Angela Merkel fazia uma visita à
cidade de Rostock, localizada na antiga Alemanha Oriental. Estava lá para fazer
uma conferência com crianças numa escola da cidade. Estas faziam
perguntas banais para respostas tão banais quanto, até que Angela foi
confrontada por uma menina de 14 anos refugiada da Palestina. Ela contou sua
história, disse que estava lá há 4 anos, que se sentia acolhida, que aprendeu alemão com
certa facilidade, mas que seu pai havia sido expulso da Suíça e que não
conseguia entrar na Alemanha. A menina seguiu seu relato, contando que não via
sua família desde que chegou na Europa, para em seguida a chanceler alemã questionar, sem
muita emoção na voz, sobre o caminho que ela havia feito. A menina respondeu
que fugira da Palestina pelo Líbano e que tinha muito medo de seu futuro, uma
vez que não era cidadã alemã, não tinha família por perto e temia ser expulsa
da Alemanha em algum momento. Em seguida, questionou a chanceler por que era
tão difícil para um refugiado arrumar emprego em território germânico.
Merkel
respondeu como um robô. Acostumada apenas a entrevistas coletivas com
jornalistas bem empregados, mais preocupados com as próprias carreiras do que
com qualquer outro problema do mundo, respondeu como se estivesse falando a alguém
de uma televisão ou jornal.
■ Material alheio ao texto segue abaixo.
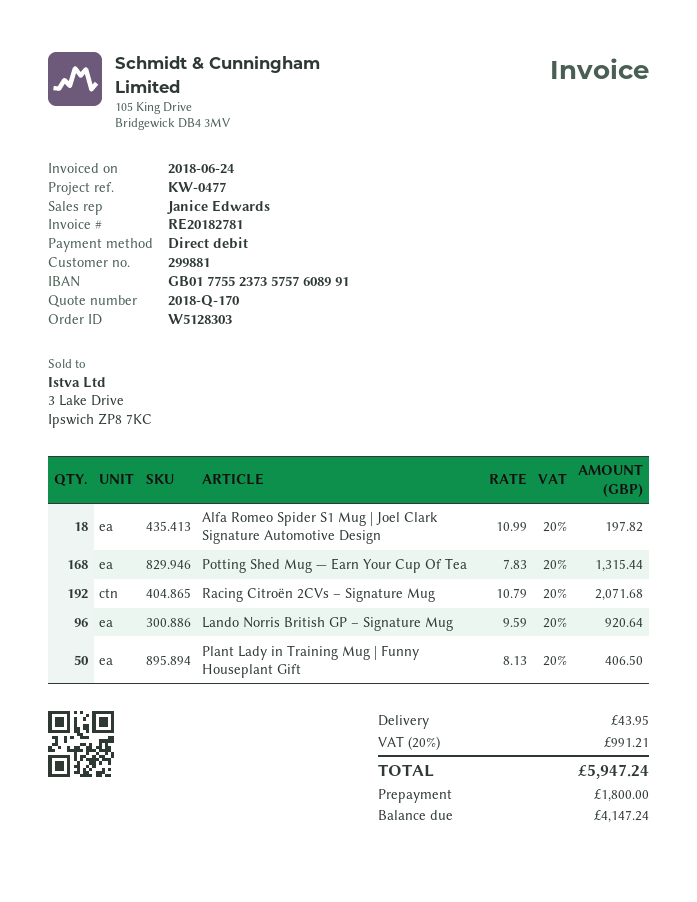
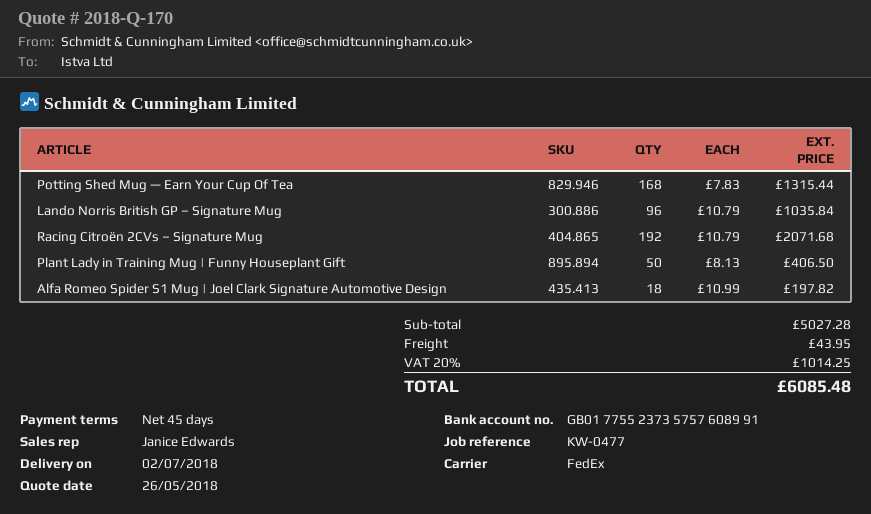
Lando Norris British GP – Signature Mug: 96 x 9.59 = 920.64 -> 96 x 10.79 = 1035.84
tax: 20% = 991.21 -> 20% = 1014.25
total: 5947.24 -> 6085.48

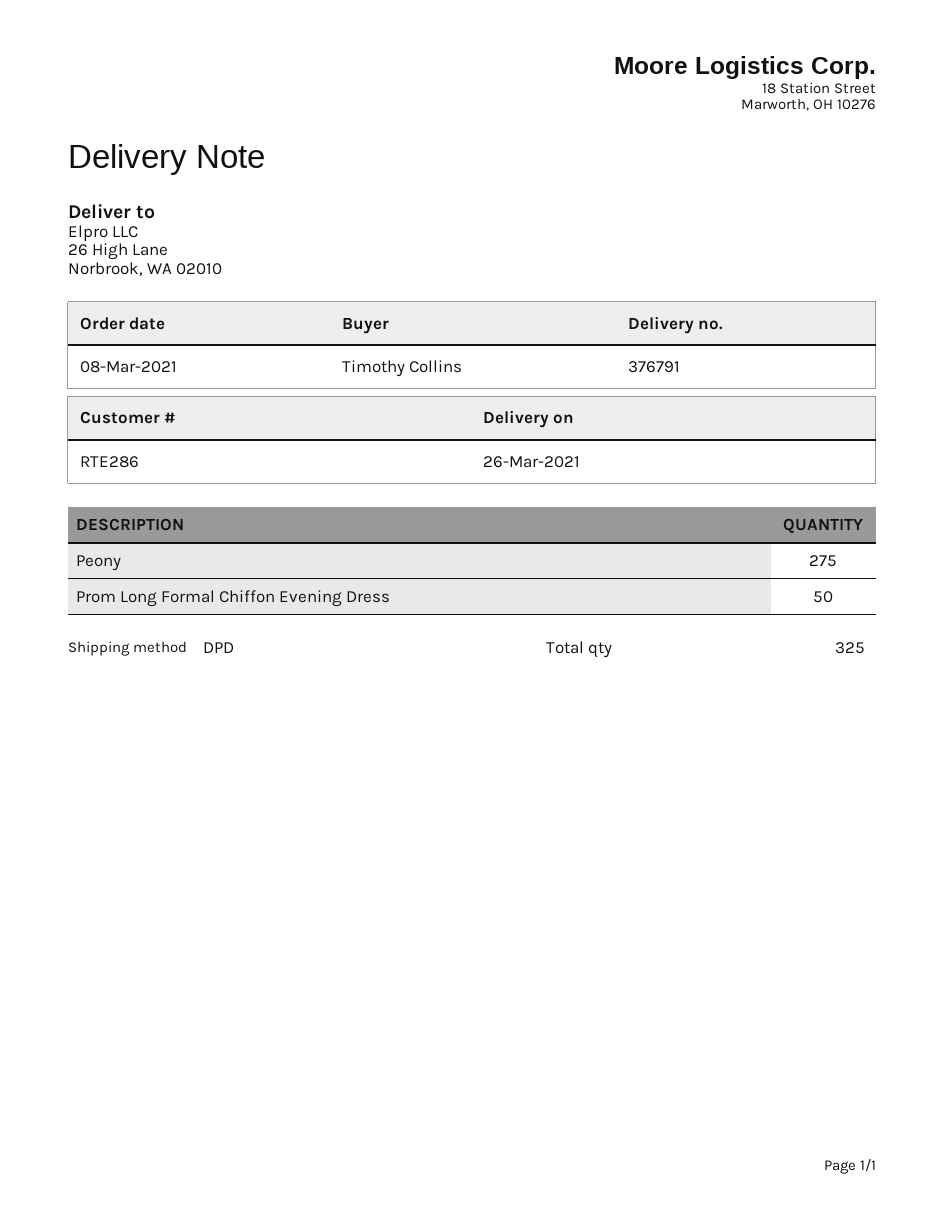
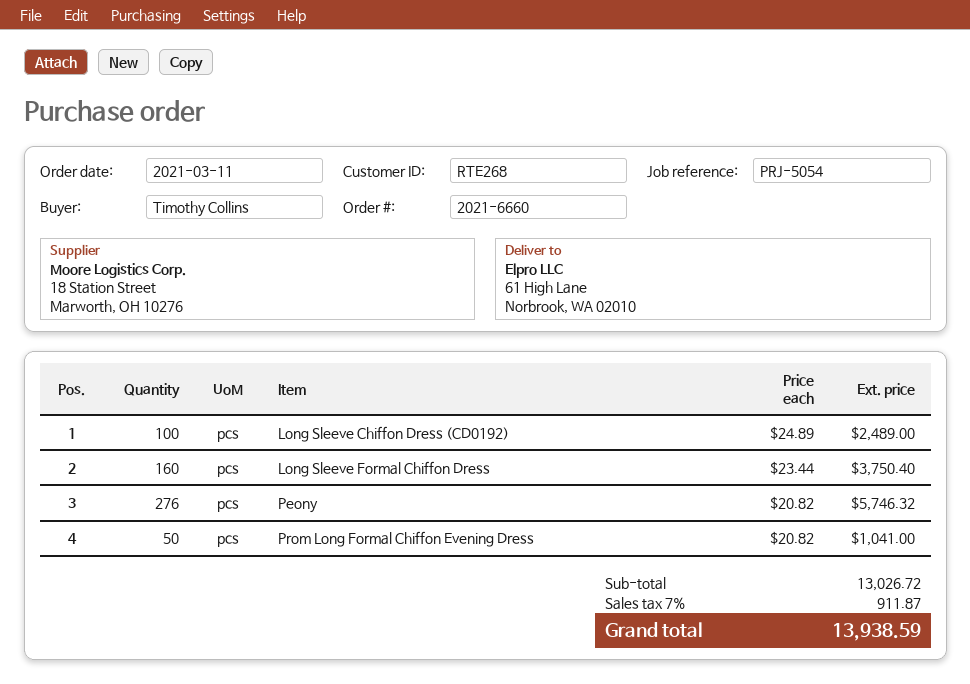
order date: 2021-03-08 -> 2021-03-11
customer number: RTE286 -> RTE268
ship to: 26 High Lane, Norbrook, WA 02010 -> 61 High Lane, Norbrook, WA 02010
Peony: 275 -> 276
Long Sleeve Chiffon Dress (CD0192): none -> 100
Long Sleeve Formal Chiffon Dress: none -> 160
Disse simplesmente que a menina tinha motivo para
ter medo, uma vez que a Alemanha não tinha condições de receber todos os
refugiados palestinos, que boa parte teria que voltar e que dificilmente a
menina teria alguma chance de futuro por lá, pois a prioridade era dar emprego
a alemães e não a estrangeiros. Tudo isso sem demonstrar nenhum tipo de emoção
com o sofrimento da menina, ou ao menos prestar atenção no que estava dizendo. Ao
dar esta resposta virou para o moderador, começou a falar de outro assunto até
que, uns 5 segundos depois, seus olhos reencontraram a menina chorando. As
palavras burocráticas da chanceler a fizeram cair no choro e a expressão de
Merkel automaticamente mudou. O robô alemão enxergava finalmente uma pessoa e
entendia a dureza da realidade daquele problema que ela tão friamente tratava
como uma questão burocrática. Naquele momento, os refugiados deixaram de ser um
número de algum relatório que ela havia recebido de um funcionário. O impacto
destes refugiados nas finanças alemãs, provável motivo da resposta agressiva
sobre a incapacidade da Alemanha de recebê-los, se tornou insignificante perto
das lágrimas da menina. Merkel se aproximou, começou a acariciar sua cabeça e
falou palavras de apoio, as mesmas que foi incapaz de dizer anteriormente. A
mulher mais poderosa do mundo desmontava na frente de uma garota frágil, desmoronava ao enfrentar algo que há muito tempo não enfrentava, a realidade. Para
quem tiver interesse, no final do texto está o link do momento em que a menina
chora e da reação de Merkel.
Há
uma grande probabilidade de que as lágrimas da menina sejam esquecidas em menos
de uma semana e que o assunto dos refugiados na Europa volte a ter atenção nula. As
pessoas, a mídia e os políticos tendem a estar mais preocupados com a situação do
mercado de ações do que com problemas reais de pessoas reais. Vivemos numa
racionalidade bocó, mais interessada em números e estatísticas do que em qualquer
tipo de subjetividade. Na questão grega, por exemplo, fala-se muito mais sobre
a desconfiança dos investidores em relação à Grécia do que da realidade
daqueles que vivem na miséria desde que a crise começou em 2008. Repete-se assiduamente o número de bilhões de euros que o governo grego necessita, com atenção quase inexistente ao sofrimento que esta dívida causa ao povo grego. Talvez isto só
mude se todos nós, principalmente Merkel, formos confrontados por uma criança grega chorando.